Il pericolo è di uno stop a causa dei nuovi contagi.

Tornano ad aumentare i contagi da Covid-19 e, quello che più spaventa, tornano prepotentemente i contagi tra i calciatori a dimostrazione che l’emergenza è tutt’altro che alle spalle. Il calcio italiano torna a tremare ed ora tutte le date e le previsioni fatte appena pochi giorni fa sulla riapertura degli stadi sembrano già parole al vento. In Serie A tantissimi casi in pochi giorni, da Mirante, portiere della Roma fino ad arrivare a Petagna del Napoli e Boga del Sassuolo entrambi asintomatici ma positivi. Ed in Serie D c’è il caso del Città di Sant’Agata.

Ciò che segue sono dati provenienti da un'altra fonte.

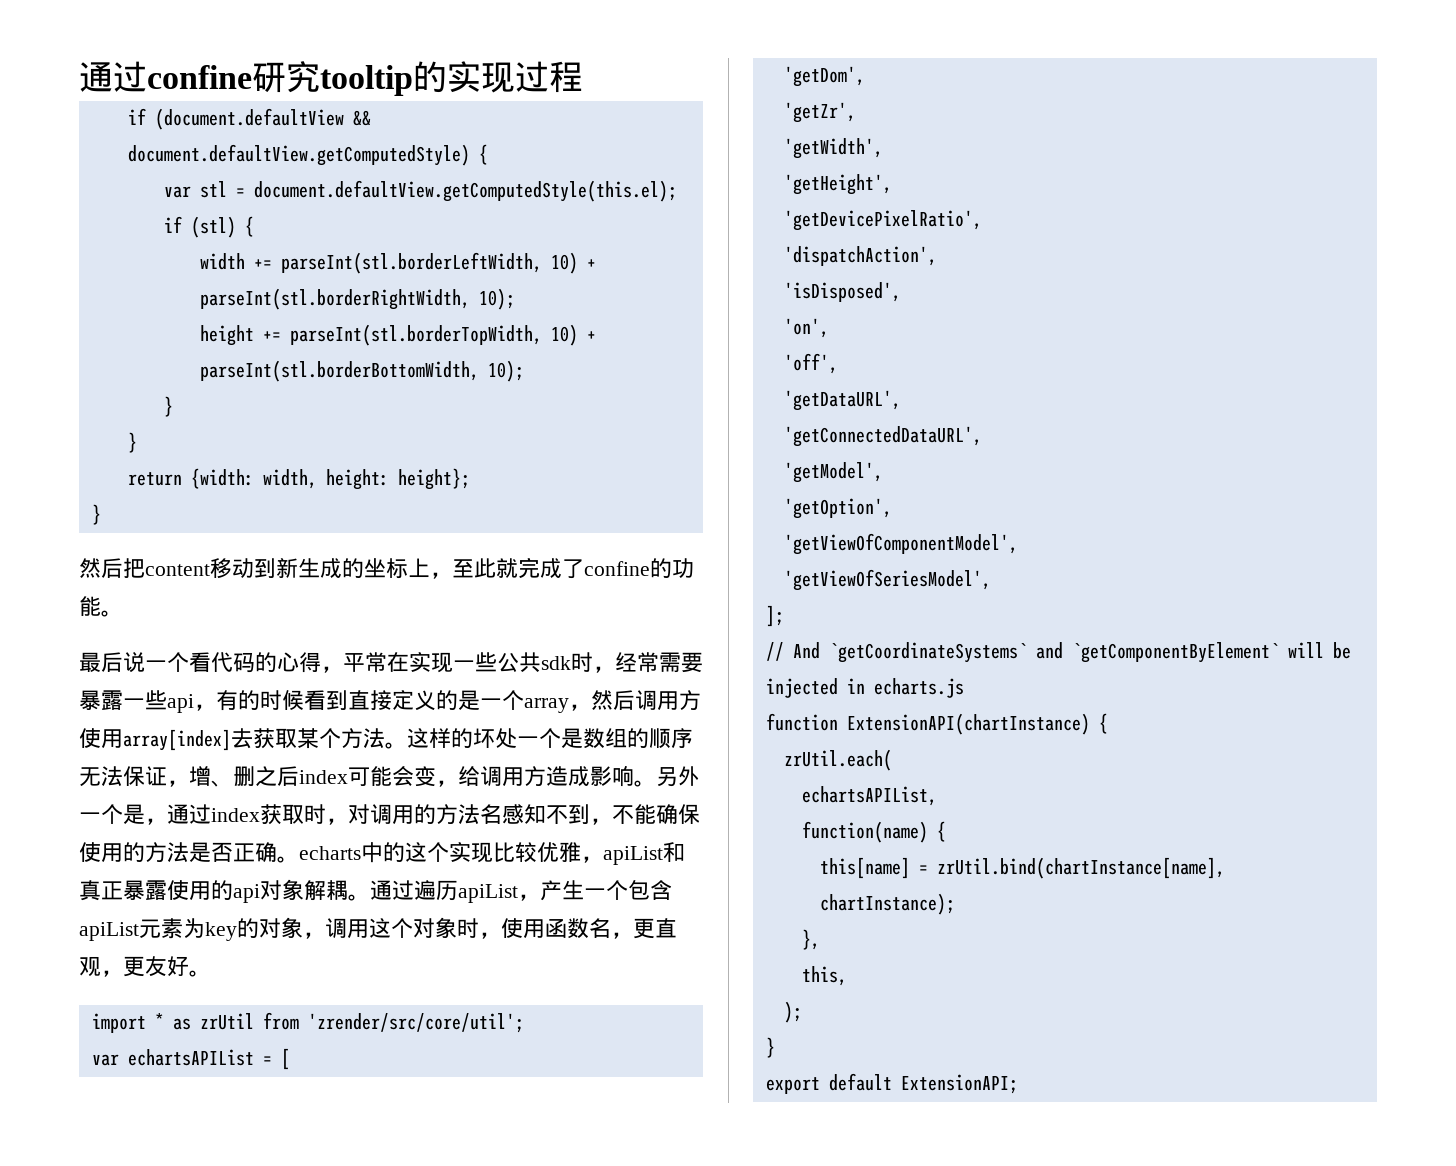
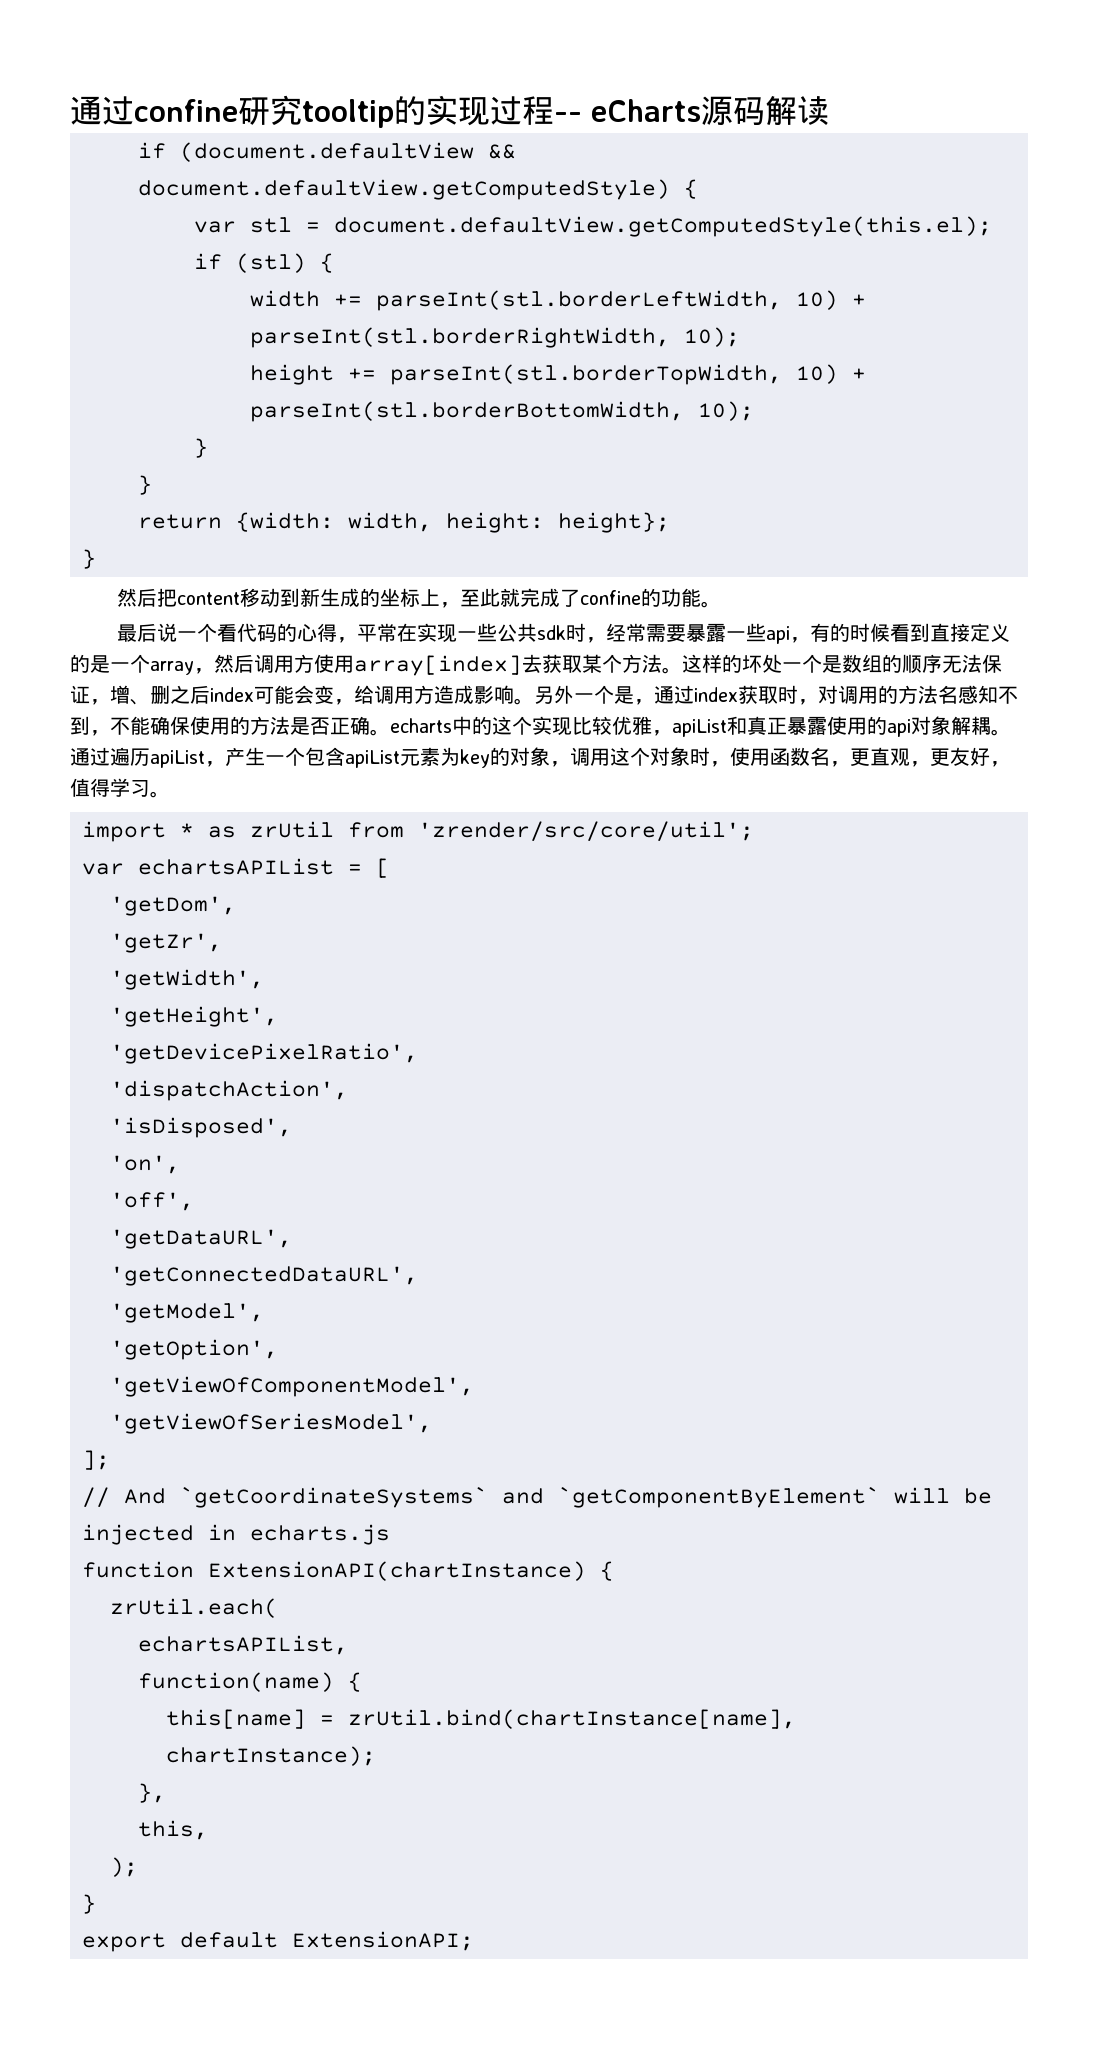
- 通过confine研究tooltip的实现过程
+ 通过confine研究tooltip的实现过程-- eCharts源码解读
- 通过遍历apiList，产生一个包含apiList元素为key的对象，调用这个对象时，使用函数名，更直观，更友好。
+ 通过遍历apiList，产生一个包含apiList元素为key的对象，调用这个对象时，使用函数名，更直观，更友好，值得学习。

Dalla Federcalcio, per il momento, arrivano notizie di un Gravina tranquillo, che non mette in discussione l’inizio dei campionati professionistici. Per i Dilettanti è tutt’altra storia. Dovesse irrigidirsi nuovamente il protocollo sanitario si rischia di far slittare l’inizio del campionato ed al momento quest’ipotesi è tutt’altro che peregrina. Comunque, bisognerà attendere fine Agosto quando Federcalcio, leghe, ministero dello sport ed esperti del governo si riuniranno e parleranno della condizione sanitaria del paese. È quello il momento in cui si prenderanno le decisioni sul futuro del calcio italiano, Dilettanti compresi.

Ciò che appare, però, sempre più evidente, è che il nostro sistema calcio è al limite. Davvero troppe le squadre sia professionistiche che dilettantistiche. I calendari sono così fitti che qualunque tipo di emergenza rischia di metterli a dura prova. Abbiamo vissuto al di sopra delle nostre possibilità e la pandemia dovuta al Covid-19 non ha fatto altro che sbatterci in facci la realtà.